Please return every line from the entries that has the string "font" in it.

(Data excerpts)

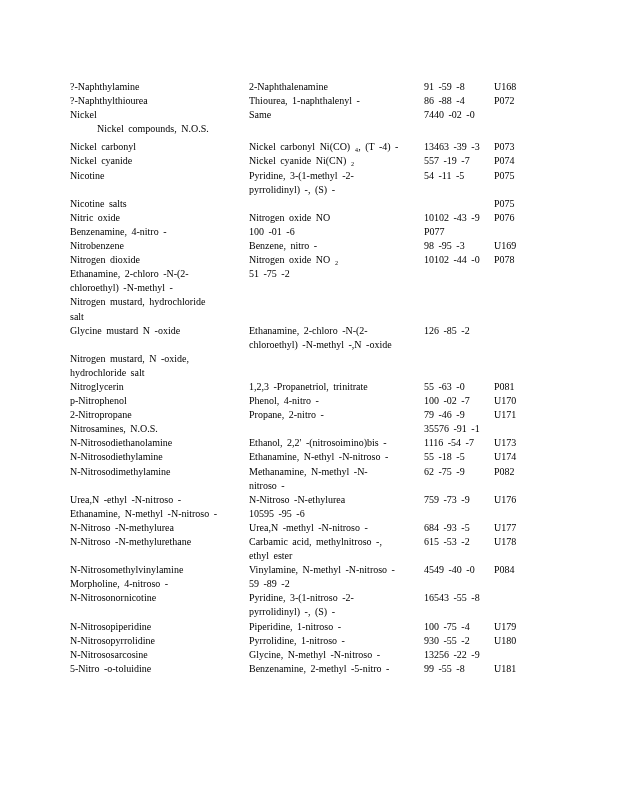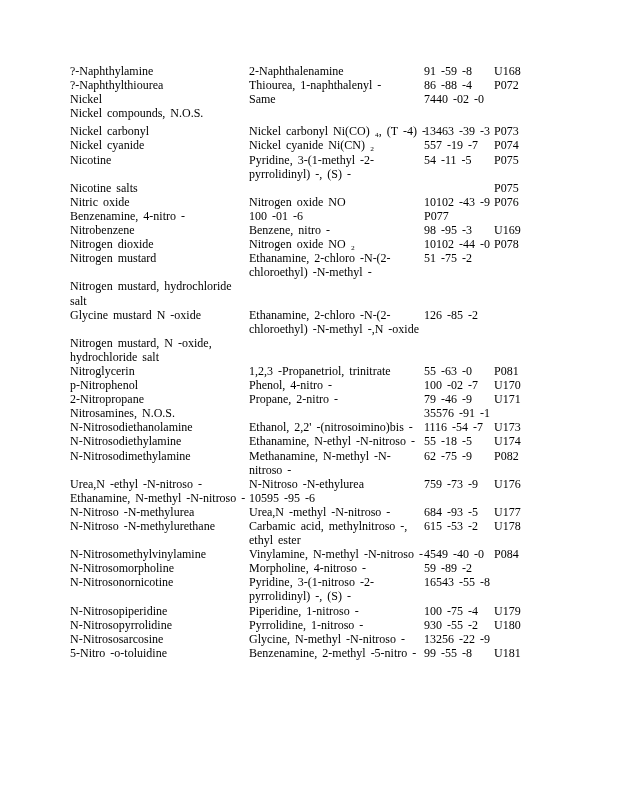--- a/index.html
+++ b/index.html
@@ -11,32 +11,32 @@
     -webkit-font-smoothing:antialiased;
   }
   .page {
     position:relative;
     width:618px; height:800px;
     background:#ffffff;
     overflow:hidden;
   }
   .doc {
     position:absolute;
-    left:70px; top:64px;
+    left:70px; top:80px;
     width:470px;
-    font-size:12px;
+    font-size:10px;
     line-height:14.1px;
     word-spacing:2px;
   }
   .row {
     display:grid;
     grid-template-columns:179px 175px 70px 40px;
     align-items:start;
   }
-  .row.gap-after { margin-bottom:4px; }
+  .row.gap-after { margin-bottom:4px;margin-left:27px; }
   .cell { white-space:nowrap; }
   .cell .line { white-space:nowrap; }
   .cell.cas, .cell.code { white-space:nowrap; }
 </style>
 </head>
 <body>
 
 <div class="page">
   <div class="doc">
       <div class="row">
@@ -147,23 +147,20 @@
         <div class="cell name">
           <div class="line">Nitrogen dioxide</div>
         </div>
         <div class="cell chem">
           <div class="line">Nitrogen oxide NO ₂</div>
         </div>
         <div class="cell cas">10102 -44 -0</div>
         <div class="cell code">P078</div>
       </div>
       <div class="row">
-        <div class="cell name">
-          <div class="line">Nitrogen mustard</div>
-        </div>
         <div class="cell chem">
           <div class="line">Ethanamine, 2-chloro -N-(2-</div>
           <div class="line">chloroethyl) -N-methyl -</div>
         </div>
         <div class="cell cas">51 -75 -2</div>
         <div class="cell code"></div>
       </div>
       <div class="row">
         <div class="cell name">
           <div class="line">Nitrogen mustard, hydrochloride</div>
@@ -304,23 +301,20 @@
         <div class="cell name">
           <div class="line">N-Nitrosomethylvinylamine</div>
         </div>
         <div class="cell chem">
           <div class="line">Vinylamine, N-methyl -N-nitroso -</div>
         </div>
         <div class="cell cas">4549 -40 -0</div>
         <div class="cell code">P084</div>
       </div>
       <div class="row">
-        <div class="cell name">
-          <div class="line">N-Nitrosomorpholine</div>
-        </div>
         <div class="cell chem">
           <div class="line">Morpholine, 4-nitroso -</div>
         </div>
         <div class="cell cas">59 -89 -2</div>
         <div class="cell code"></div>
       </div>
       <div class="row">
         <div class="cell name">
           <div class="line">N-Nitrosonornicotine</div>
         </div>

(End Data excerpts)
(Data excerpts)

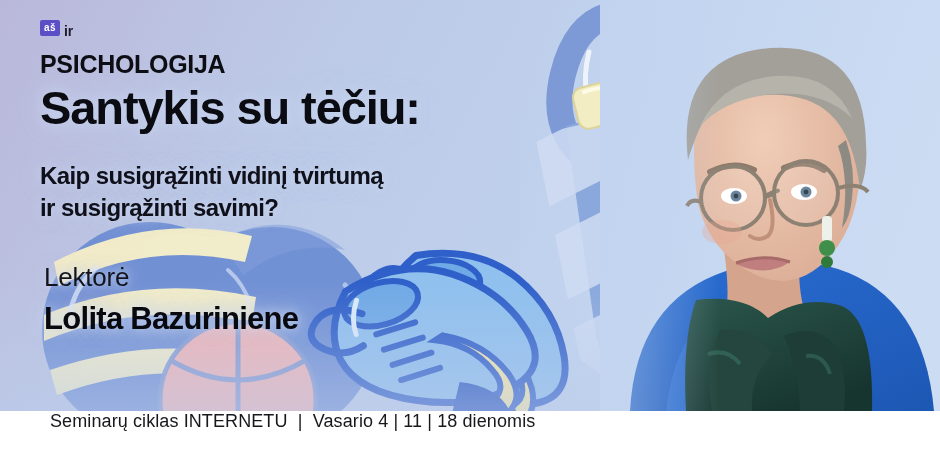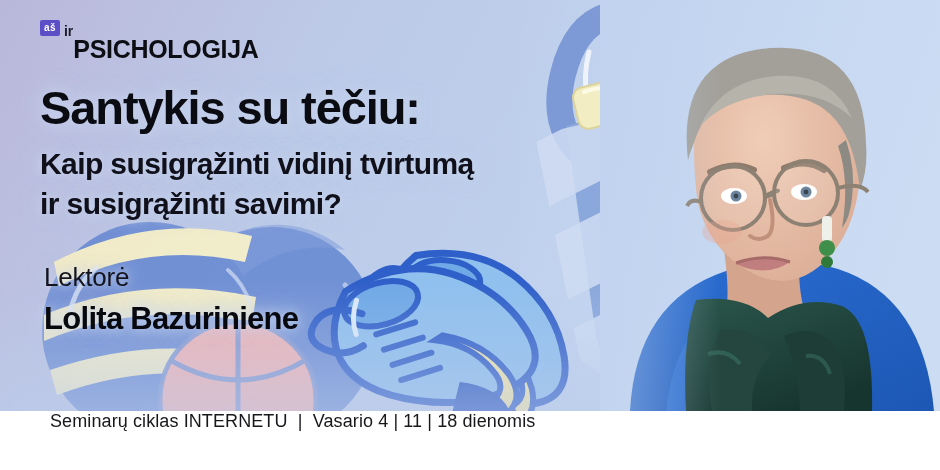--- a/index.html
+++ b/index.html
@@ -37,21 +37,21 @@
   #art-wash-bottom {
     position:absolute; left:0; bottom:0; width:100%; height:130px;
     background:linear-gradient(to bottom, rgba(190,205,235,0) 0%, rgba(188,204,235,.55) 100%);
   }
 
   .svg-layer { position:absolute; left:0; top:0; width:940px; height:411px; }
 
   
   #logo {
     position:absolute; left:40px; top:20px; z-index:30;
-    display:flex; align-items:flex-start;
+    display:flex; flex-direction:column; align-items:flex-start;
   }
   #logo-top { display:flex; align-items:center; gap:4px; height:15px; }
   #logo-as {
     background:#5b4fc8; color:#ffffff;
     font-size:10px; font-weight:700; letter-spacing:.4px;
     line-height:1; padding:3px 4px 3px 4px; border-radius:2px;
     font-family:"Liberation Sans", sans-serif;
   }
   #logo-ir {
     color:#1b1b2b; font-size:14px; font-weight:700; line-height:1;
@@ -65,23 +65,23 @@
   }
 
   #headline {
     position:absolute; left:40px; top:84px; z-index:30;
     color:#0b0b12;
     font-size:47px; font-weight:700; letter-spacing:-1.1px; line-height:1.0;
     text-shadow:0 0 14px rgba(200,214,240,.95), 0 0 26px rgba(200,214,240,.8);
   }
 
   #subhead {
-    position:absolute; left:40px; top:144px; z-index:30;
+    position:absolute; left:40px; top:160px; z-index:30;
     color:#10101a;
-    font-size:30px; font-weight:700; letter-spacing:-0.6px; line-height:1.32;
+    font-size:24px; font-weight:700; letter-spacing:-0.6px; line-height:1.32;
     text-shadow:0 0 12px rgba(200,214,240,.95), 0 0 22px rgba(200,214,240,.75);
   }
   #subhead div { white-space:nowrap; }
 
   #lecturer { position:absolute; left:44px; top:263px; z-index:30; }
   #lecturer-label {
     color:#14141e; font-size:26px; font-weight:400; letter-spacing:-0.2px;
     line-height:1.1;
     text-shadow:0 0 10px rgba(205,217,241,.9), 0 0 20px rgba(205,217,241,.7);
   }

(End Data excerpts)

Result for this task
     -webkit-font-smoothing:antialiased;
-    font-size:12px;
+    font-size:10px;
     font-size:10px; font-weight:700; letter-spacing:.4px;
     font-family:"Liberation Sans", sans-serif;
     color:#1b1b2b; font-size:14px; font-weight:700; line-height:1;
     font-size:47px; font-weight:700; letter-spacing:-1.1px; line-height:1.0;
-    font-size:30px; font-weight:700; letter-spacing:-0.6px; line-height:1.32;
+    font-size:24px; font-weight:700; letter-spacing:-0.6px; line-height:1.32;
     color:#14141e; font-size:26px; font-weight:400; letter-spacing:-0.2px;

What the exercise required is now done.